Front-end code edit data:

━━━━━━━━

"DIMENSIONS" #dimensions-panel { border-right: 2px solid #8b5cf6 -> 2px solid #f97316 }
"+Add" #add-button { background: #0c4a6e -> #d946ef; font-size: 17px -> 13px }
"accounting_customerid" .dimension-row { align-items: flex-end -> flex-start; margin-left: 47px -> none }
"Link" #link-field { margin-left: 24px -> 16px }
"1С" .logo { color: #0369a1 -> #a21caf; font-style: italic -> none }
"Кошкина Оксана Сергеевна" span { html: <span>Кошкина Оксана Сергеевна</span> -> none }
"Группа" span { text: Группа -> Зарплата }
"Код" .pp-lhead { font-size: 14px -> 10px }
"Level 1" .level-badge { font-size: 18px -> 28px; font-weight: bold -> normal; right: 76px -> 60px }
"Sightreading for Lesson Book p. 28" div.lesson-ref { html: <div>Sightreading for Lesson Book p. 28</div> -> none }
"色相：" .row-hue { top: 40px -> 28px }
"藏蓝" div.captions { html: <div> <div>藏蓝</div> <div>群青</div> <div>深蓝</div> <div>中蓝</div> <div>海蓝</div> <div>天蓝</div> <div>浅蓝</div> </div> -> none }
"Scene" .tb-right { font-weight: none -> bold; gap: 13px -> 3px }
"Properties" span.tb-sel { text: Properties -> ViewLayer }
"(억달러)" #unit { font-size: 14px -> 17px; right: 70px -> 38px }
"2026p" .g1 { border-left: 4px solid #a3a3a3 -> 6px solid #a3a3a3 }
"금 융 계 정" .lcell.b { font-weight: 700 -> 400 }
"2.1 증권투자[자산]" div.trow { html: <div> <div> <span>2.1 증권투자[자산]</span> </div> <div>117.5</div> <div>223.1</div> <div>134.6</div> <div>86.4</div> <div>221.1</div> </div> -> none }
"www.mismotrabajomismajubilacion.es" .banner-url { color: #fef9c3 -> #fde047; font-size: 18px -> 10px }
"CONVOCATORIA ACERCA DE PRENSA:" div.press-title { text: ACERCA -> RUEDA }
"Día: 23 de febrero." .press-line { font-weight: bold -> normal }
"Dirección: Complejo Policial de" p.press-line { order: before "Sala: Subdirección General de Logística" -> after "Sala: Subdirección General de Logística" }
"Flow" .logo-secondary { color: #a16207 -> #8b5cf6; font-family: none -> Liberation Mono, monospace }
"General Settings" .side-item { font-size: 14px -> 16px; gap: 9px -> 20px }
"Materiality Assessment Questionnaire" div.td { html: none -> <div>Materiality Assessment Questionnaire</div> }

━━━━━━━━

- [Exercise requirements] Repeat every entry exactly as written above.

- [Answer space]
"DIMENSIONS" #dimensions-panel { border-right: 2px solid #8b5cf6 -> 2px solid #f97316 }
"+Add" #add-button { background: #0c4a6e -> #d946ef; font-size: 17px -> 13px }
"accounting_customerid" .dimension-row { align-items: flex-end -> flex-start; margin-left: 47px -> none }
"Link" #link-field { margin-left: 24px -> 16px }
"1С" .logo { color: #0369a1 -> #a21caf; font-style: italic -> none }
"Кошкина Оксана Сергеевна" span { html: <span>Кошкина Оксана Сергеевна</span> -> none }
"Группа" span { text: Группа -> Зарплата }
"Код" .pp-lhead { font-size: 14px -> 10px }
"Level 1" .level-badge { font-size: 18px -> 28px; font-weight: bold -> normal; right: 76px -> 60px }
"Sightreading for Lesson Book p. 28" div.lesson-ref { html: <div>Sightreading for Lesson Book p. 28</div> -> none }
"色相：" .row-hue { top: 40px -> 28px }
"藏蓝" div.captions { html: <div> <div>藏蓝</div> <div>群青</div> <div>深蓝</div> <div>中蓝</div> <div>海蓝</div> <div>天蓝</div> <div>浅蓝</div> </div> -> none }
"Scene" .tb-right { font-weight: none -> bold; gap: 13px -> 3px }
"Properties" span.tb-sel { text: Properties -> ViewLayer }
"(억달러)" #unit { font-size: 14px -> 17px; right: 70px -> 38px }
"2026p" .g1 { border-left: 4px solid #a3a3a3 -> 6px solid #a3a3a3 }
"금 융 계 정" .lcell.b { font-weight: 700 -> 400 }
"2.1 증권투자[자산]" div.trow { html: <div> <div> <span>2.1 증권투자[자산]</span> </div> <div>117.5</div> <div>223.1</div> <div>134.6</div> <div>86.4</div> <div>221.1</div> </div> -> none }
"www.mismotrabajomismajubilacion.es" .banner-url { color: #fef9c3 -> #fde047; font-size: 18px -> 10px }
"CONVOCATORIA ACERCA DE PRENSA:" div.press-title { text: ACERCA -> RUEDA }
"Día: 23 de febrero." .press-line { font-weight: bold -> normal }
"Dirección: Complejo Policial de" p.press-line { order: before "Sala: Subdirección General de Logística" -> after "Sala: Subdirección General de Logística" }
"Flow" .logo-secondary { color: #a16207 -> #8b5cf6; font-family: none -> Liberation Mono, monospace }
"General Settings" .side-item { font-size: 14px -> 16px; gap: 9px -> 20px }
"Materiality Assessment Questionnaire" div.td { html: none -> <div>Materiality Assessment Questionnaire</div> }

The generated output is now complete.